Investors have already started to explore Brazil’s immense offshore wind natural potential, accounting for a total of 126 GW. Preliminary assessments have confirmed that the underwater terrain is relatively shallow (less than 50m), meaning that fixed turbines can be installed (which are easier and cheaper to deploy than floating turbines) with little impact on local biodiversity. This potential has also raised the attention of the hydrogen industry, as green hydrogen may be a new and important economic subsector to be developed by 2030. Brazil’s tidal energy holds a major potential as well, as the estimated natural potential projection reaches 92 GW, a figure that has started to attract investments and collaborations.
Producing electricity closer to the coast would not only benefit the communities and small businesses located there.
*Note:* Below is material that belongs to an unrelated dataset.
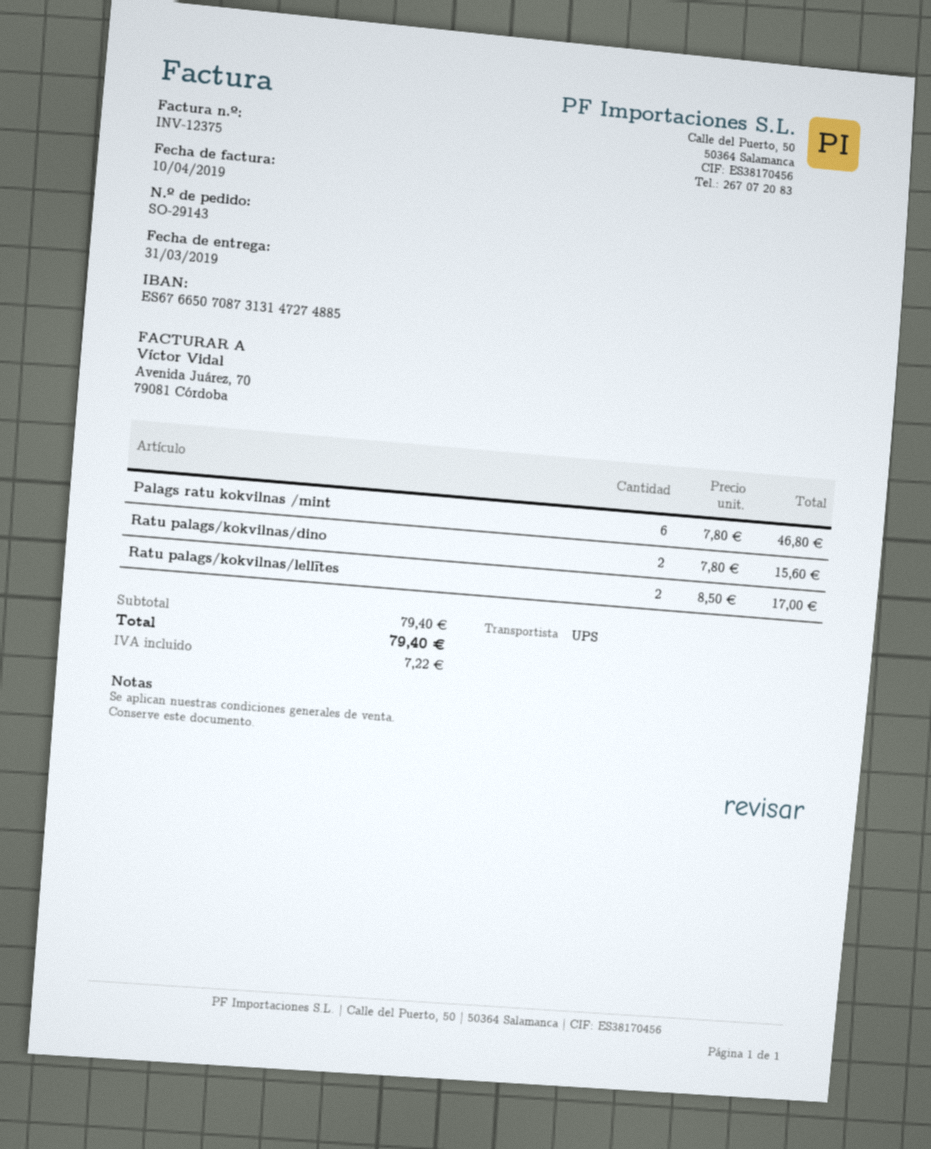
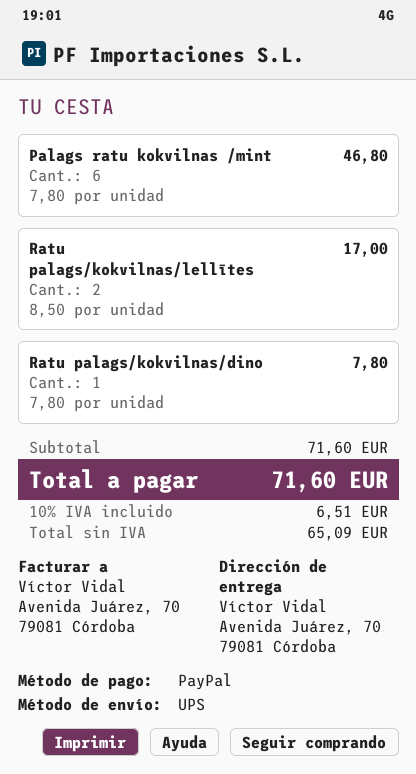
Ratu palags/kokvilnas/dino: 2 x 7.80 = 15.60 -> 1 x 7.80 = 7.80
subtotal: 79.40 -> 71.60
tax: 7.22 -> 6.51
total: 79.40 -> 71.60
Ports – be they operated for tourism or for industry purposes – will benefit, as they will witness major transformations, in the transportation sector’s attempt to decarbonize its operations. Hydrogen may play a major role in this attempt, as this is arguably one of the most important future mass utilizations of hydrogen. Until then, cold ironing – the process of providing electrical power from the shore to docked ships, for reducing emissions – must be largely introduced, as soon as possible.
Ocean level rise and coastal protection
The latest IPCC report, issued this summer, clearly defines the major risk of sea level rise, as many coastal cities and lands will have increasing flooding issues, generating the displacement of millions of people.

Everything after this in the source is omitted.